Directions for this task:
Copy out all lines bearing the word "relative" from the listing below.

***

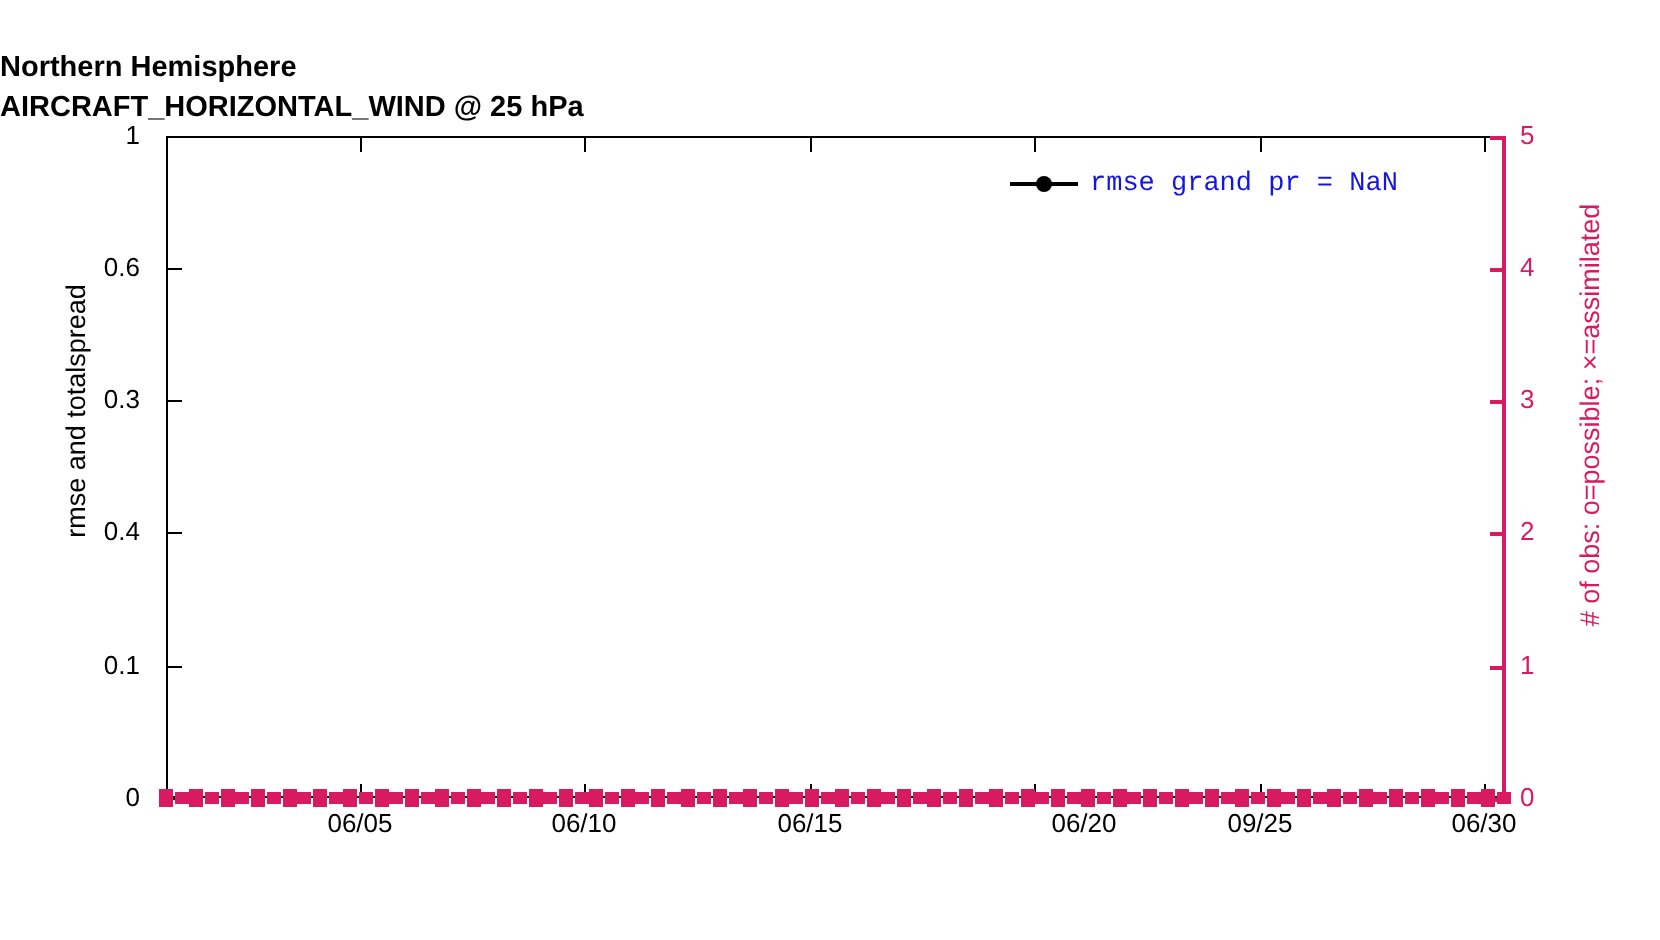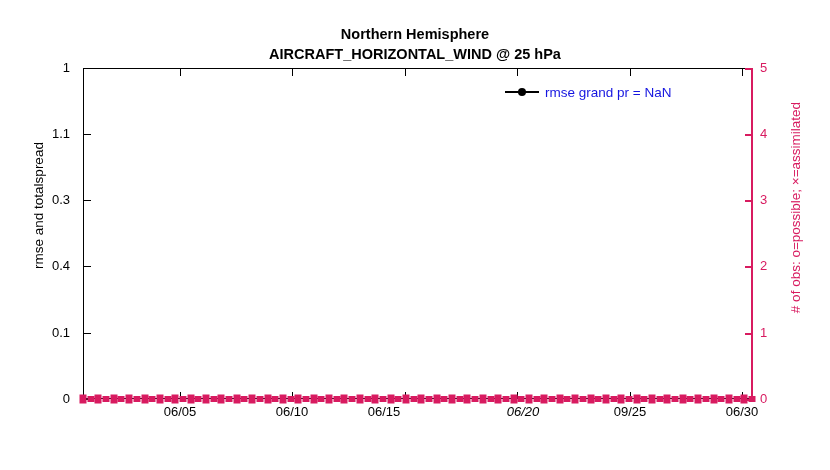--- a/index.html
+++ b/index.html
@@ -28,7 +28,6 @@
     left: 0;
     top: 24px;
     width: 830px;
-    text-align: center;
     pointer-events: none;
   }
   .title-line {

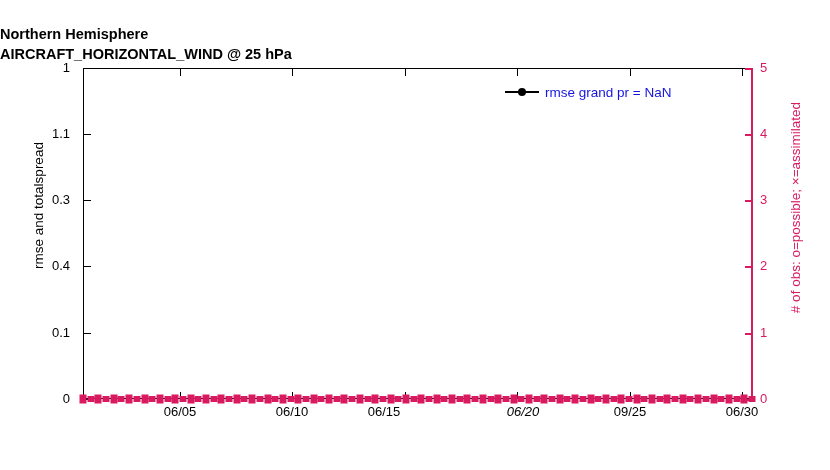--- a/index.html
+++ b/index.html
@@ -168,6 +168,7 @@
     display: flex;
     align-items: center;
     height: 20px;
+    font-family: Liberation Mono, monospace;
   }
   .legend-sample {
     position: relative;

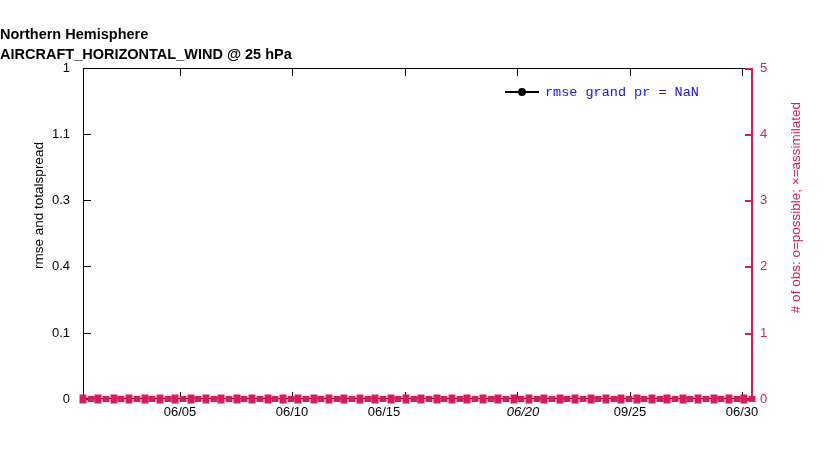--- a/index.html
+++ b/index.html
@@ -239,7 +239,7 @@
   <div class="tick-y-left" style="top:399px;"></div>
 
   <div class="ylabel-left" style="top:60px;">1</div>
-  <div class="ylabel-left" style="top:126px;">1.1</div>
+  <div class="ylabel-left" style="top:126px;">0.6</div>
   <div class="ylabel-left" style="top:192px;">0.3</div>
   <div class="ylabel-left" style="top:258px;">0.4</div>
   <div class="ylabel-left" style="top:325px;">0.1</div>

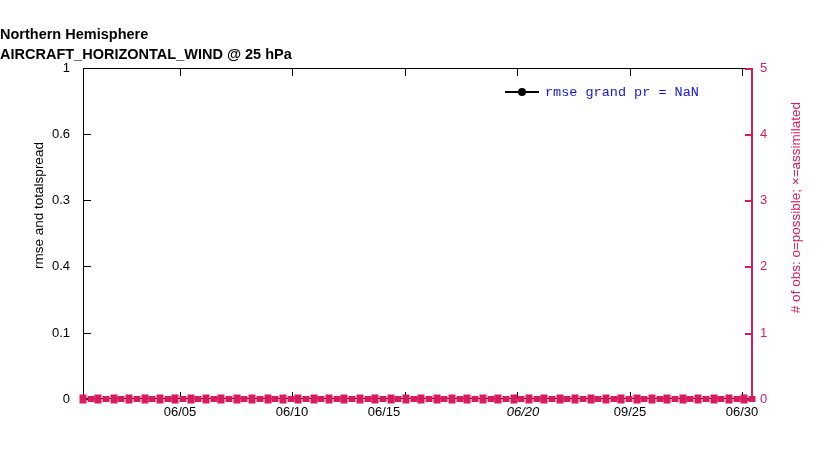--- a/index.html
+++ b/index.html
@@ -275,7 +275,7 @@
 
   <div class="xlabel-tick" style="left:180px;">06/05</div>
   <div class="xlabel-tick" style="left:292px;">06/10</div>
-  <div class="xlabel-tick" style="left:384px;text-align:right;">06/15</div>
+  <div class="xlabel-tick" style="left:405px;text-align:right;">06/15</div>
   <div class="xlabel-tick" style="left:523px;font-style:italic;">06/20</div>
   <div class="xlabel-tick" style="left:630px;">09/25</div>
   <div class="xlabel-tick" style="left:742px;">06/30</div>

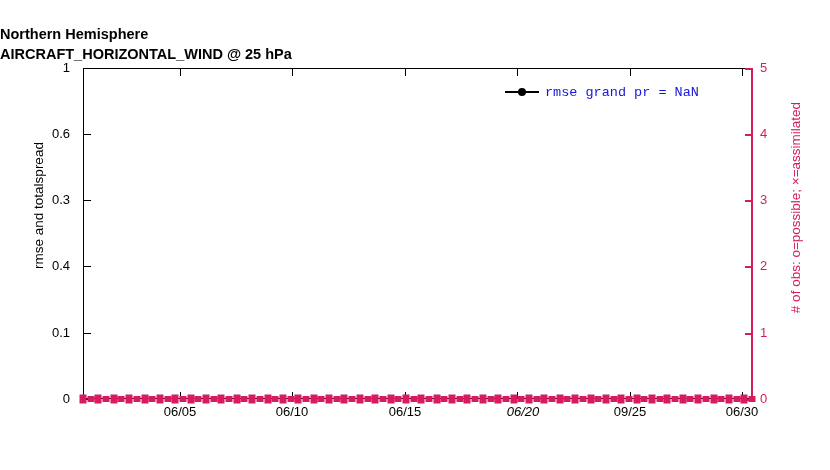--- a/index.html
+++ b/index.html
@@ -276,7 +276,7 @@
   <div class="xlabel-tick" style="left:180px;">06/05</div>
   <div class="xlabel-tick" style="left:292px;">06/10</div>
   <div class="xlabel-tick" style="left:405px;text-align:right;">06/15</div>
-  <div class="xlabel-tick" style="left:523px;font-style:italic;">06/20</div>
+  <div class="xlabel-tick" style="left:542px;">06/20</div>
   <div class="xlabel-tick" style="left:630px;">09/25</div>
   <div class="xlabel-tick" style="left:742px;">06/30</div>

***

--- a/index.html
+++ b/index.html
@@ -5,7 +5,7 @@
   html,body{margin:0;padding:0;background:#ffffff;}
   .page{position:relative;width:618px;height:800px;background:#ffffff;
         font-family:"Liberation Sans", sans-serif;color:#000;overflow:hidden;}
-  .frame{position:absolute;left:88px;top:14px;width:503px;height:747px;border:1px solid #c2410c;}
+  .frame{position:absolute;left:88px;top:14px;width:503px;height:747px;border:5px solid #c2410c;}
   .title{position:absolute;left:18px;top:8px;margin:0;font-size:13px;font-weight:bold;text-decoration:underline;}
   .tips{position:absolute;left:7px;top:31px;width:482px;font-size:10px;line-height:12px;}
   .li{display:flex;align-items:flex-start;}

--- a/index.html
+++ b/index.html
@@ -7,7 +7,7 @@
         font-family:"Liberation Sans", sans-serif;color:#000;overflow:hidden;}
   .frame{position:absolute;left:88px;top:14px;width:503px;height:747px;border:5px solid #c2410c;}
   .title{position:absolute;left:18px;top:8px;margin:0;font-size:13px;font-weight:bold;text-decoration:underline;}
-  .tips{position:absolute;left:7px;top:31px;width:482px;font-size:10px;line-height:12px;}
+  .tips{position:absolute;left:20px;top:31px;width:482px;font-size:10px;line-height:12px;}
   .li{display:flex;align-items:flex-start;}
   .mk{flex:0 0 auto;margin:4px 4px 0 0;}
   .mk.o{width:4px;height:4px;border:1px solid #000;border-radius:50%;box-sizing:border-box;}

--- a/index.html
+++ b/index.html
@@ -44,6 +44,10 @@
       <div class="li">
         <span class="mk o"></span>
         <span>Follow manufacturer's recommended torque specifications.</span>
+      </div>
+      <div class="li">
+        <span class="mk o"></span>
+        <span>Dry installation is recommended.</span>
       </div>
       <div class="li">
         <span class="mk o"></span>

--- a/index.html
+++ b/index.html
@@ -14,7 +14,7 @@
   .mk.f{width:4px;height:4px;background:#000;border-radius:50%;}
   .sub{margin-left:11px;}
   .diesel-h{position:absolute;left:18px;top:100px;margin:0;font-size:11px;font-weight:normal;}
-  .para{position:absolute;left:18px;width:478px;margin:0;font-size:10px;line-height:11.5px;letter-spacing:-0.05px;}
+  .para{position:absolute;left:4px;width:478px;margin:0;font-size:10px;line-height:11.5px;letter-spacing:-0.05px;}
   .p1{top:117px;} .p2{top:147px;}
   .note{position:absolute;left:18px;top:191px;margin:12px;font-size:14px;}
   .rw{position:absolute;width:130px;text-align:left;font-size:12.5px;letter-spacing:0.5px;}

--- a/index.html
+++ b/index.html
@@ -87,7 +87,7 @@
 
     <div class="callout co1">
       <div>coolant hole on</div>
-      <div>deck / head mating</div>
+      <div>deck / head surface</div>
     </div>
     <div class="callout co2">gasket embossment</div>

***

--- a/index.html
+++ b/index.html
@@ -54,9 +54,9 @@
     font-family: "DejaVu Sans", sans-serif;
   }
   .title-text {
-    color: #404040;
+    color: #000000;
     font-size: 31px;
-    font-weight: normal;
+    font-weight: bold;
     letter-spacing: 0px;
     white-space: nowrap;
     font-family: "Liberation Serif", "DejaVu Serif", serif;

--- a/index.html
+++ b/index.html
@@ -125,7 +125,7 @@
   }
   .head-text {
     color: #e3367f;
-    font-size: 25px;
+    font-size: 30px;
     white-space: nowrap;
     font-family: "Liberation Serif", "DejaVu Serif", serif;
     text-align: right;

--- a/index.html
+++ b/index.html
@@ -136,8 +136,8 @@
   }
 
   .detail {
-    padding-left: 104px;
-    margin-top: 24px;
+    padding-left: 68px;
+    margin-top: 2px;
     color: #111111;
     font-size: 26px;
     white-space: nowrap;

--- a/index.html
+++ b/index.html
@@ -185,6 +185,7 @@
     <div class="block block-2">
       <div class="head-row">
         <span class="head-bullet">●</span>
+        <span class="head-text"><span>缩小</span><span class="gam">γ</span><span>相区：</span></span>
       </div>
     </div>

***

Response area:
     position: relative;
   .page{position:relative;width:618px;height:800px;background:#ffffff;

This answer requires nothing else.